What needs to be done => Set down exactly each line of the entries below, beginning at the one that contains "(356, 1013) none" and ending at the last, and no others.

▼

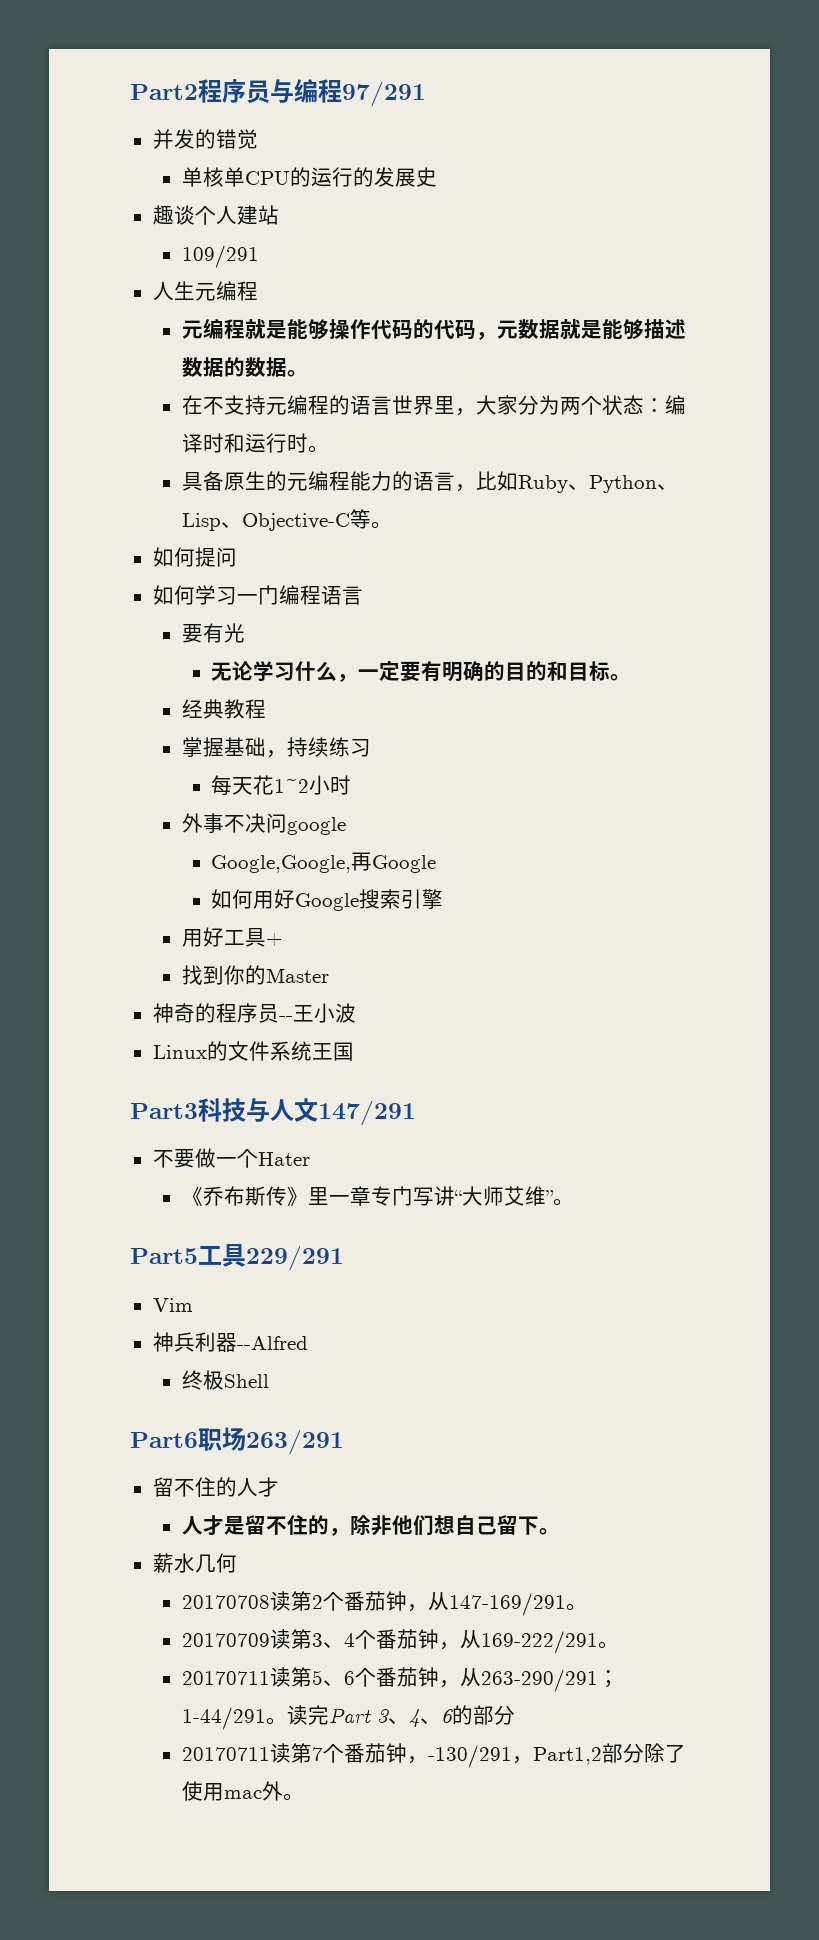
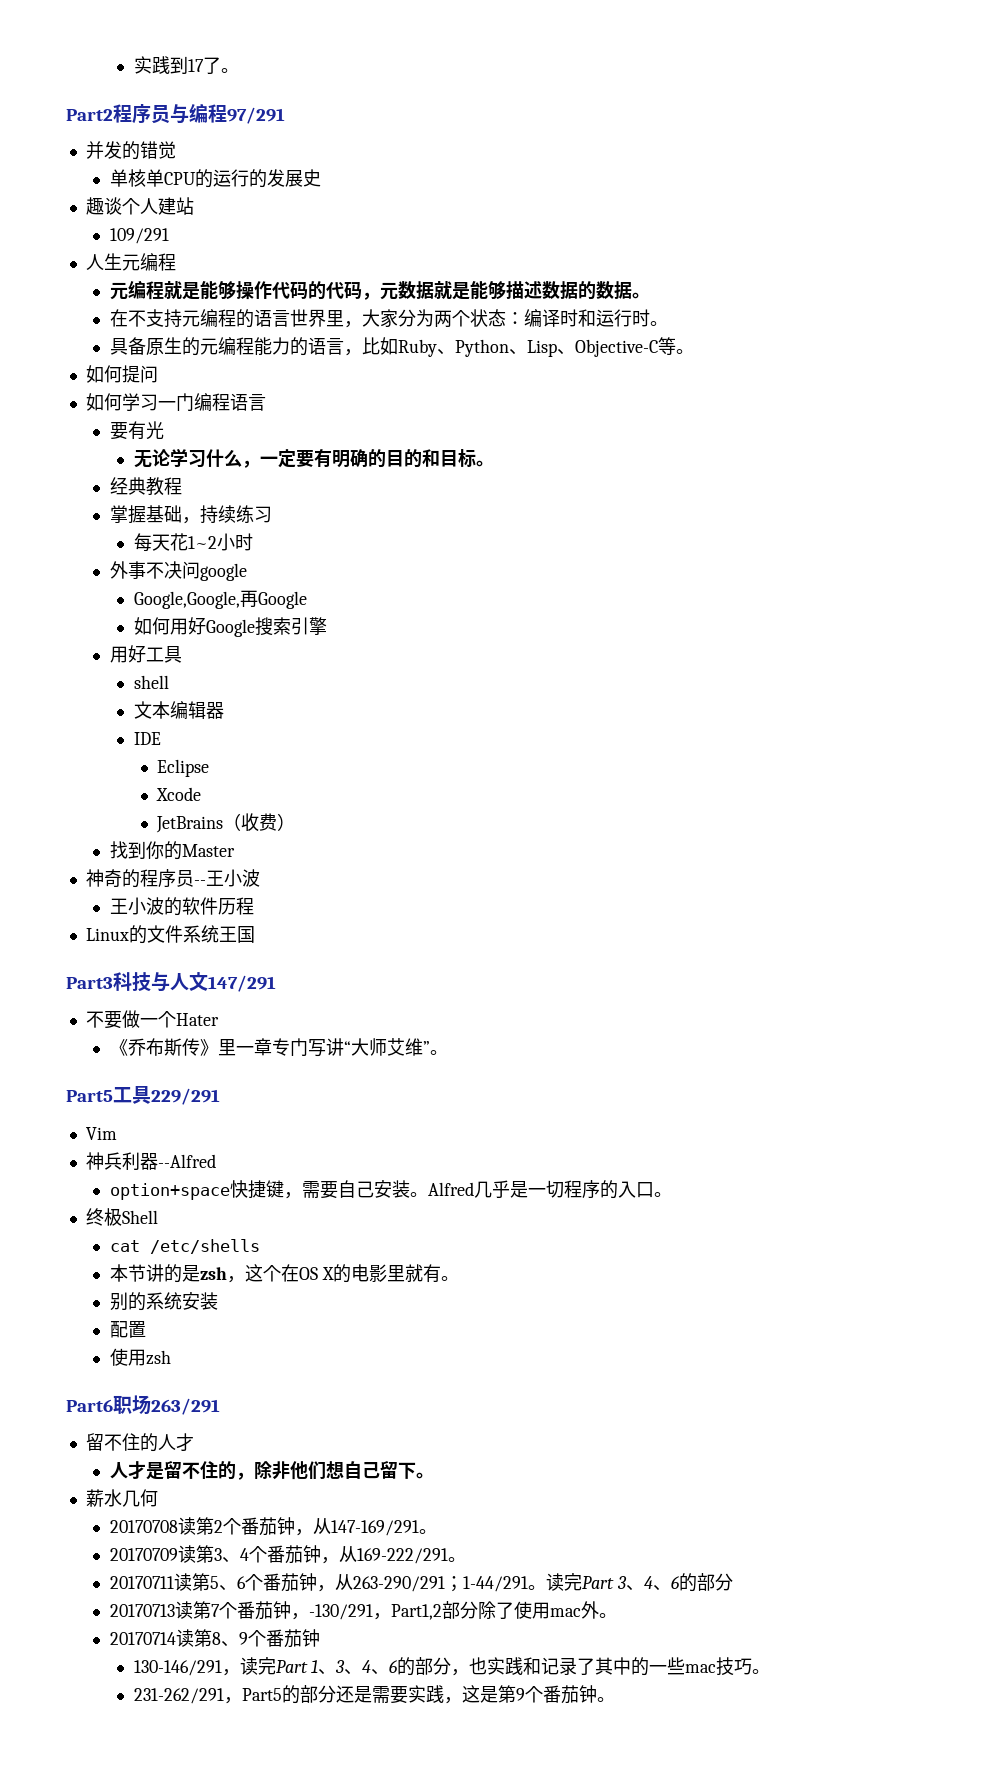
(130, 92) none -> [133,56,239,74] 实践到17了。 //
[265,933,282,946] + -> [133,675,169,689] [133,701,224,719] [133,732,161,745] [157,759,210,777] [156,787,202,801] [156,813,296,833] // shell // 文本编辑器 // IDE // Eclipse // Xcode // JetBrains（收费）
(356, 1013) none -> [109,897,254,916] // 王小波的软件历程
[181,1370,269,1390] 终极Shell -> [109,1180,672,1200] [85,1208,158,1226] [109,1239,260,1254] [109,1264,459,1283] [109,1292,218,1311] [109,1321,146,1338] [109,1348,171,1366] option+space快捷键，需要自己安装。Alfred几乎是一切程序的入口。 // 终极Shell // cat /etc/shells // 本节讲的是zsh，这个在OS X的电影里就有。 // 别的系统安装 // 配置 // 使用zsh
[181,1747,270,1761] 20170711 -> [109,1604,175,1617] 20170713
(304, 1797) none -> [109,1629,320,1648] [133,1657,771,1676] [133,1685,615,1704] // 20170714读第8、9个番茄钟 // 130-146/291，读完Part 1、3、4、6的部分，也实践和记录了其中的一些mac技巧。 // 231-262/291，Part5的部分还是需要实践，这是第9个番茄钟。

▲

Problem solution =>
(356, 1013) none -> [109,897,254,916] // 王小波的软件历程
[181,1370,269,1390] 终极Shell -> [109,1180,672,1200] [85,1208,158,1226] [109,1239,260,1254] [109,1264,459,1283] [109,1292,218,1311] [109,1321,146,1338] [109,1348,171,1366] option+space快捷键，需要自己安装。Alfred几乎是一切程序的入口。 // 终极Shell // cat /etc/shells // 本节讲的是zsh，这个在OS X的电影里就有。 // 别的系统安装 // 配置 // 使用zsh
[181,1747,270,1761] 20170711 -> [109,1604,175,1617] 20170713
(304, 1797) none -> [109,1629,320,1648] [133,1657,771,1676] [133,1685,615,1704] // 20170714读第8、9个番茄钟 // 130-146/291，读完Part 1、3、4、6的部分，也实践和记录了其中的一些mac技巧。 // 231-262/291，Part5的部分还是需要实践，这是第9个番茄钟。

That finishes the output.